Asking users to re-approve will confuse them and I guess many will not
do it,


> Latest he will be asked for his consent at the time, the refresh token
> expired (as long as the refresh token has a limited validity period [1]) and
> a new one is requested.

That's authz implementation specific, but in most cases I think
refresh tokens (or OAuth 1 access tokens) never expire.


> With the additional aspects (OAuth 2 refresh token returned, OAuth 1 access
> token revoked), the flow might only be performed once?

Yes, I see this as a one time migration.


> By the way, the revoke of the OAuth 1 token should not be optionally, but a
> must IMO. By that way, the consumer is enforced to process with OAuth 2
> flows.

Yes, the consumer has to switch over to OAuth 2.

>
> Have a nice weekend!
> Steffi
>
> [1] That a refresh token has a limited validity period is not defined in the
> spec. But the authz server should be able to invalidate it.

It sure does. Also, I assume that most authz servers will give this
option to the end user, some page where they can see all the refresh
tokens issued for them and where they can revoke them.

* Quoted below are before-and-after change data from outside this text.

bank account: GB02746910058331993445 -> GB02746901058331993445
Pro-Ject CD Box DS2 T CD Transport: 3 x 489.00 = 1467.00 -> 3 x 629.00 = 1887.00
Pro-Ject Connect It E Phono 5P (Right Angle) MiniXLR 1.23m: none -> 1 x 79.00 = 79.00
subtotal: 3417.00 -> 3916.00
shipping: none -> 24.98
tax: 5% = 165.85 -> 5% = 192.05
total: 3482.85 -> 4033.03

> E.g. when the refresh token is issued, a long, but limited validity period
> is assigned to it. Each time, new access token(s) are requested with the
> refresh token as access grant, the refresh token's validity period is
> extended. If not, it gets invalid reaching the assigned limit. This flow
> represents the user's usage of the consumers application. (Quasi) Infinitely
> valid refresh token at continuous usage of the consumers application.
> Limited validity at rare or no usage,  Revocation of the granted access is
> done automatically w/o user intervention.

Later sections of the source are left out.